Abstract

To study the climatological role of ozone in the Precambrian atmosphere and the consequences of its reduction for the ultraviolet environment of the early biosphere, a coupled one-dimensional radiative-convective and photochemical model has been developed. Oxygen levels between 10 −5 and 1 time the present atmospheric level (PAL) are considered. It is shown that when the ice-albedo feedback is taken into account, relatively important temperature decreases are associated with the ozone changes linked to the progressive decrease of the oxygen level from 1 PAL to smaller values. A similar study is performed for enhanced atmospheric CO 2 pressures ( P co 2 ). In these conditions, the ozone column is increased at low O 2 concentrations with respect to the P co 2 = 1 PAL case. Consequently, the larger CO 2 concentration in the ancient atmosphere could have contributed to strengthen the ultraviolet screening of ozone. The surface temperature response to the ozone decrease, as well as the thermal profiles are also analyzed in these CO 2-rich models. A possible evolutionary scenario of atmospheric O 2 and CO 2 is discussed. The consequences of these calculations for the ultraviolet environment of the primitive biosphere is discussed with a quantitative model calculating bacterial surviving rates.
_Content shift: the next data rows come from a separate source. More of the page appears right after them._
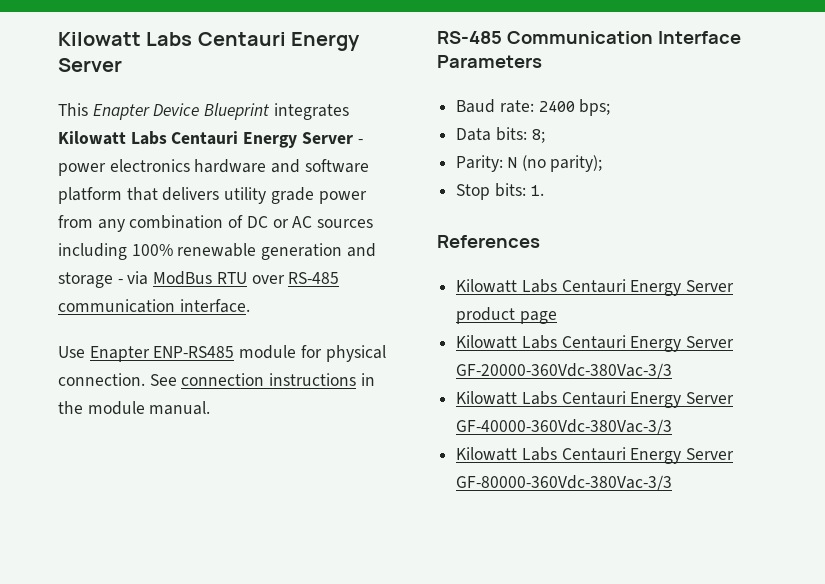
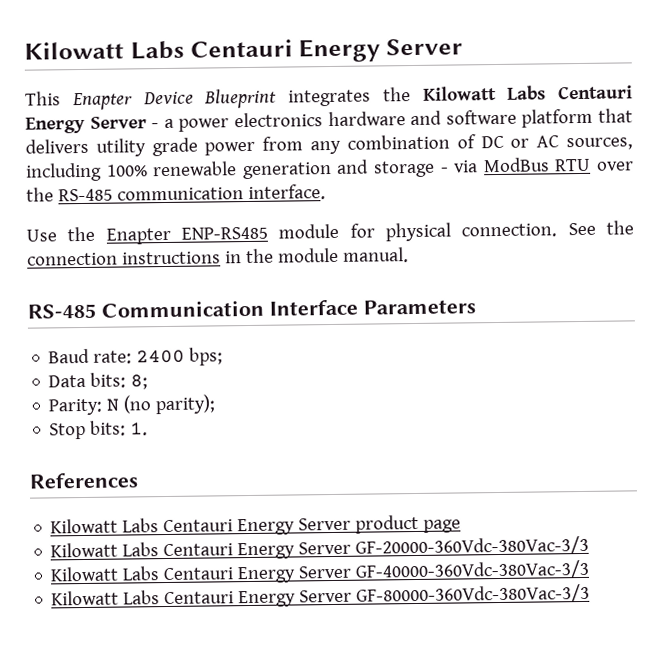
- This Enapter Device Blueprint integrates Kilowatt Labs Centauri Energy Server - power electronics hardware and software platform that delivers utility grade power from any combination of DC or AC sources including 100% renewable generation and storage - via ModBus RTU over RS-485 communication interface.
+ This Enapter Device Blueprint integrates the Kilowatt Labs Centauri Energy Server - a power electronics hardware and software platform that delivers utility grade power from any combination of DC or AC sources, including 100% renewable generation and storage - via ModBus RTU over the RS-485 communication interface.
- Use Enapter ENP-RS485 module for physical connection.
+ Use the Enapter ENP-RS485 module for physical connection.
- See connection instructions in the module manual.
+ See the connection instructions in the module manual.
According to this model, the minimum ozone column being tolerable by unprotected bacteria would fall between ∼ 1 × 10 18 and ∼4 × 10 18 cm −2, depending on the bacterial species considered and corresponding to an O 2 level somewhat lower than 10 −2 PAL. For the coccoid blue-green alga Agmenellum quadruplicatum, this minimum ozone column would be of ∼4.5 × 10 18, a value which is only slightly less than the presently observed column in the spring time ozone hole of Antarctica.